= Work request =
What lines of the data hold the string "Officer"? Pull each one out.

= Materials provided =
=== Section Start ===

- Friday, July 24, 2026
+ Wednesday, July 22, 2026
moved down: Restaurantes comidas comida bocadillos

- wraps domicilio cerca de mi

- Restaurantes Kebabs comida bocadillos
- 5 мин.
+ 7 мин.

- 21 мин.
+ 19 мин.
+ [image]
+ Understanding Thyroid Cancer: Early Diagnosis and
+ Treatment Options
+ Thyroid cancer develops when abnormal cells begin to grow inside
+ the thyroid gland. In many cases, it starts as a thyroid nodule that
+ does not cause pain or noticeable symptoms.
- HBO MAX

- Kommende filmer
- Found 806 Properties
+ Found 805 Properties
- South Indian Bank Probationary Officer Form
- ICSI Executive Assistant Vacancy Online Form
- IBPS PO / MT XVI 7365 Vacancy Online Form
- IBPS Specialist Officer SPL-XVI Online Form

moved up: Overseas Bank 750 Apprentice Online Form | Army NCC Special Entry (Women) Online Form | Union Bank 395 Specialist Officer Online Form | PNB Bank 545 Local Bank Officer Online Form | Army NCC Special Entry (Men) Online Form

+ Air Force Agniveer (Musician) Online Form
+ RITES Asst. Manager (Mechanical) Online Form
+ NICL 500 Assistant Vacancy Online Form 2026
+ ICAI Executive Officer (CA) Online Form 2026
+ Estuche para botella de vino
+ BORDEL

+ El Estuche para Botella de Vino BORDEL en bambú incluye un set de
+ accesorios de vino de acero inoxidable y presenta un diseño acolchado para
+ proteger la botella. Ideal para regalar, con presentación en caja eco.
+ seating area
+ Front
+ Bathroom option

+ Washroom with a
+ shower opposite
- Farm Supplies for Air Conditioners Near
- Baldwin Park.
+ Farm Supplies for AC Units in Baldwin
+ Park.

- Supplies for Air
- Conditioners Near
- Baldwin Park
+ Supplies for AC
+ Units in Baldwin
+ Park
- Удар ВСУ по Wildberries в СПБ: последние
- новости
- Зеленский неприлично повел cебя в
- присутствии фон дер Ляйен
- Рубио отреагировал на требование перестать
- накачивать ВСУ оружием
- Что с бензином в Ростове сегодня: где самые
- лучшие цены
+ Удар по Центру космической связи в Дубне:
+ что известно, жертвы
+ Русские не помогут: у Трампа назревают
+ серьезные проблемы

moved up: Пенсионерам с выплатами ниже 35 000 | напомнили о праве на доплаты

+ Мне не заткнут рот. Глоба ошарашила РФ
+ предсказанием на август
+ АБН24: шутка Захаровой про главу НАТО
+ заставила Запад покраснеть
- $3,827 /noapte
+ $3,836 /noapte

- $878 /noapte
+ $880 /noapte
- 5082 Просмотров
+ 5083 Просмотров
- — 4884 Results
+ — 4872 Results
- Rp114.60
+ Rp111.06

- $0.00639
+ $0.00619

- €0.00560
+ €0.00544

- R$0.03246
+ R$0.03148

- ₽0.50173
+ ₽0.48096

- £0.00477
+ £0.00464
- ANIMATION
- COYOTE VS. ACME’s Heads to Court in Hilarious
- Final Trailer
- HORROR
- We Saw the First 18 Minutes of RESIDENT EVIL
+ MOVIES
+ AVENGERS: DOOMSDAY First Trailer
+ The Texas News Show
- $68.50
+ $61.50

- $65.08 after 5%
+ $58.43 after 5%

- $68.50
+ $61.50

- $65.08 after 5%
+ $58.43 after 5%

=== Section End ===

= Output below =
- South Indian Bank Probationary Officer Form
- IBPS Specialist Officer SPL-XVI Online Form
moved up: Overseas Bank 750 Apprentice Online Form | Army NCC Special Entry (Women) Online Form | Union Bank 395 Specialist Officer Online Form | PNB Bank 545 Local Bank Officer Online Form | Army NCC Special Entry (Men) Online Form
+ ICAI Executive Officer (CA) Online Form 2026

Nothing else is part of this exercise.